- Sire: Classic Empire
- Grandsire: Pioneerof the Nile
- Dam: Armony's Angel
- Damsire: Sambuca Classica
- Sex: Stallion
- Foaled: April 9, 2020 (age 6)
- Country: United States
- Color: Dark Bay
- Breeder: Forgotten Land Investment Inc & Black Diamond Equine
- Owner: Albaugh Family Stables
- Trainer: Brad H. Cox
- Record: 9: 4-2-1
- Earnings: $1,489,375

Major wins
- Risen Star Stakes (2023) Arkansas Derby (2023)

= Angel of Empire =

American-bred Thoroughbred racehorse

Angel of Empire (foaled April 9, 2020) is an American retired Thoroughbred racehorse who won the Grade I Arkansas Derby at Oaklawn Park and Grade II Risen Star Stakes at the Fair Grounds in 2023 as a three-year-old.

==Background==
Angel of Empire is a dark bay stallion that was bred in Pennsylvania by Forgotten Land Investment and Black Diamond Equine and bought by the Albaugh family for $70,000 from the Warrendale consignment at the 2021 Keeneland September Yearling Sale. He is the first foal from the To Honor and Serve mare Armony's Angel. Angel of Empire was also a $32,000 (Reserve Not Attained) at the 2020 Keeneland November Mixed Sale when consigned by agent St. George Sales.

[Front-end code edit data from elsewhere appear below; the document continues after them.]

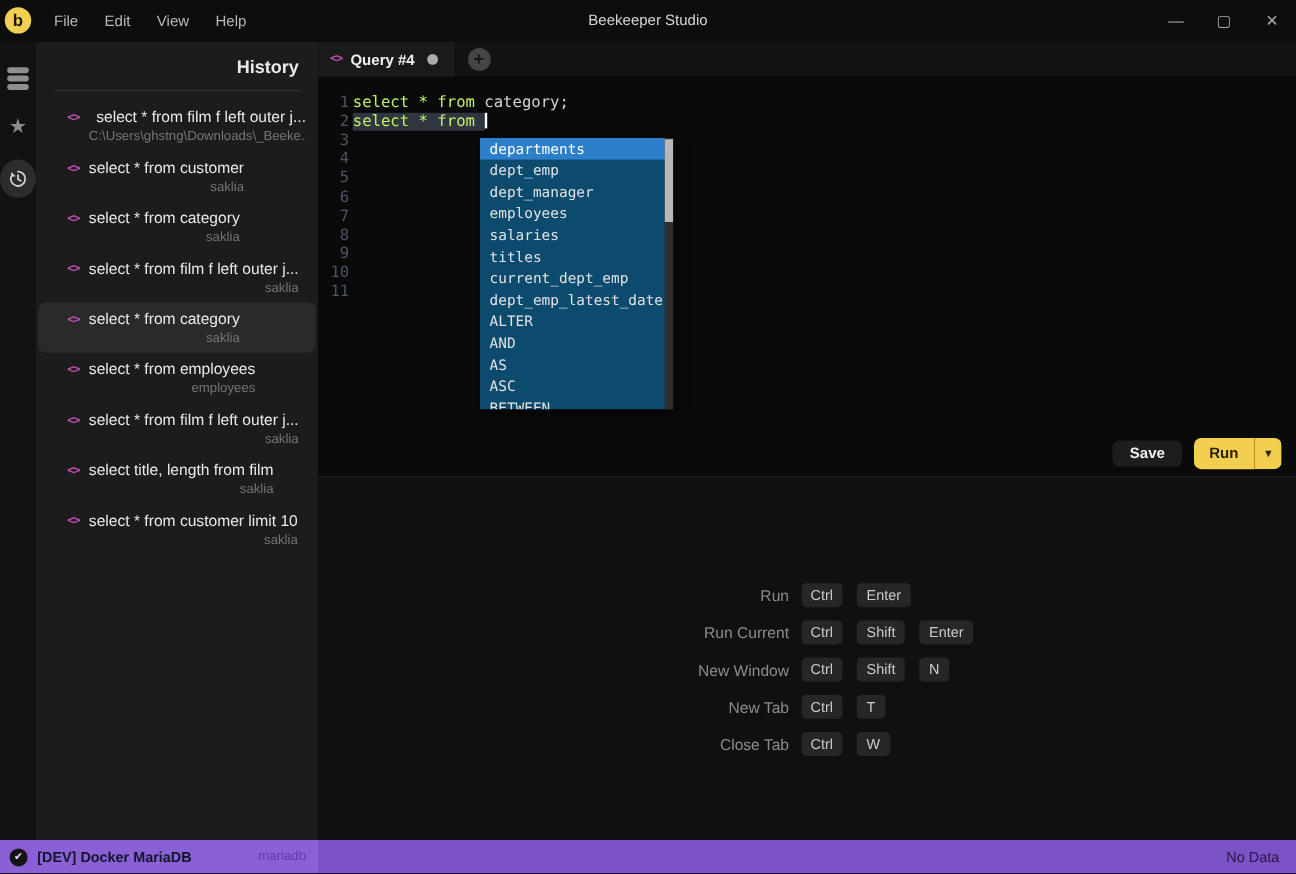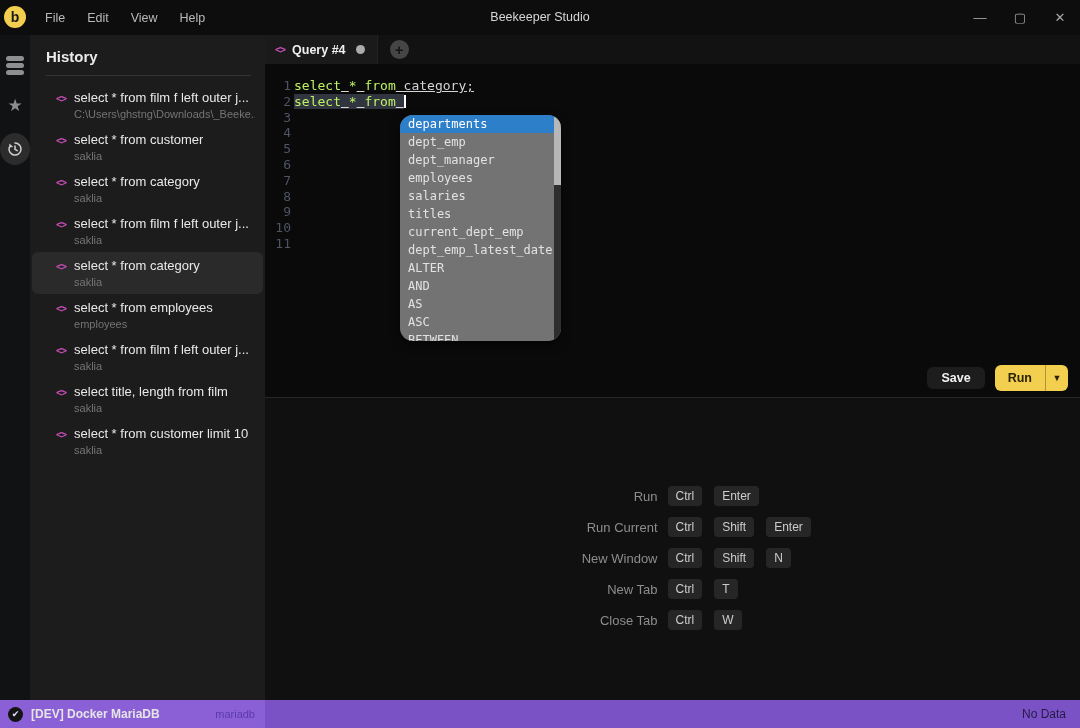"History" .history-panel { text-align: none -> right }
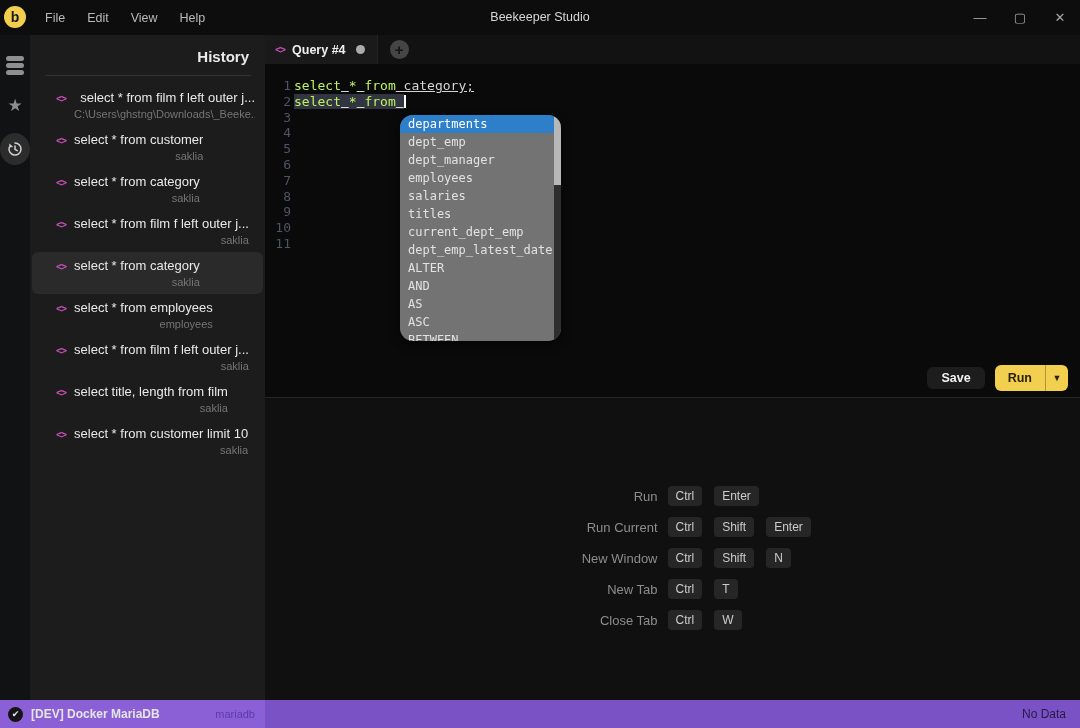"category;" .tok-pl { text-decoration: underline -> none }
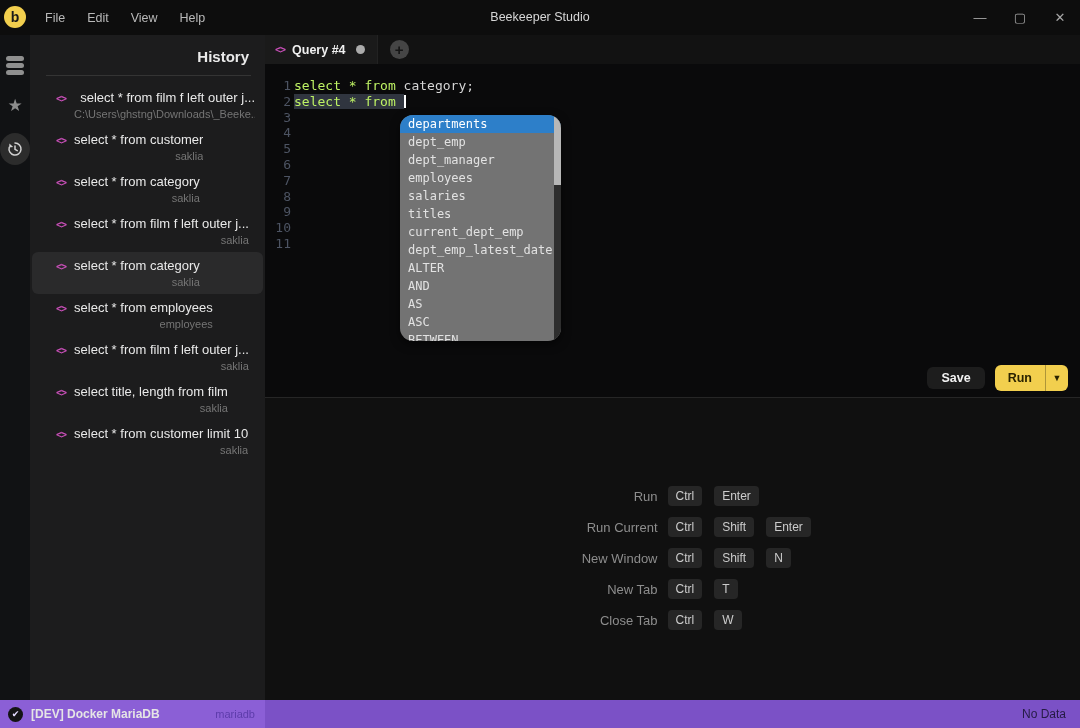"departments" .autocomplete { background: #737373 -> #0c4a6e; border-radius: 13px -> none }
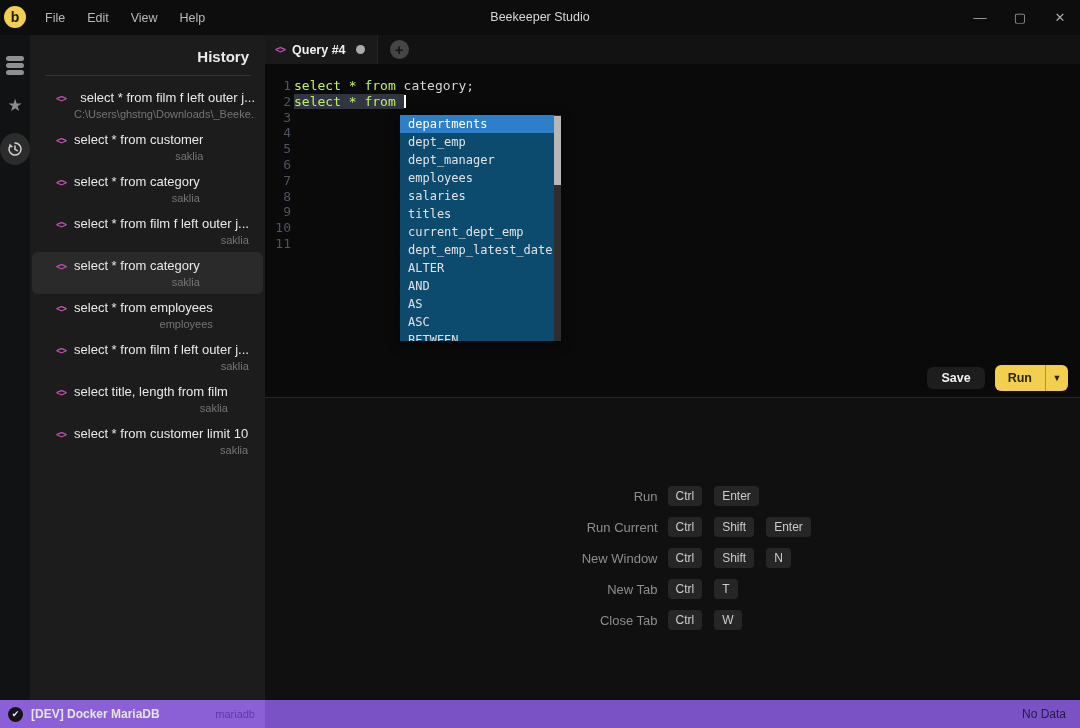"[DEV] Docker MariaDB" .conn-label { color: #e5e5e5 -> #0f172a }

He was sired by Classic Empire, winner of the 2016 Grade I Breeders' Cup Juvenile at Santa Anita Park and also won the Arkansas Derby in 2017. Classic Empire stands at Ashford Stud for $15,000 in 2023. His dam Armony's Angel was winless in eight start but she is a daughter of sire To Honor and Serve who won of the Grade II Nashua Stakes and Grade II Remsen Stakes running long distances as a juvenile.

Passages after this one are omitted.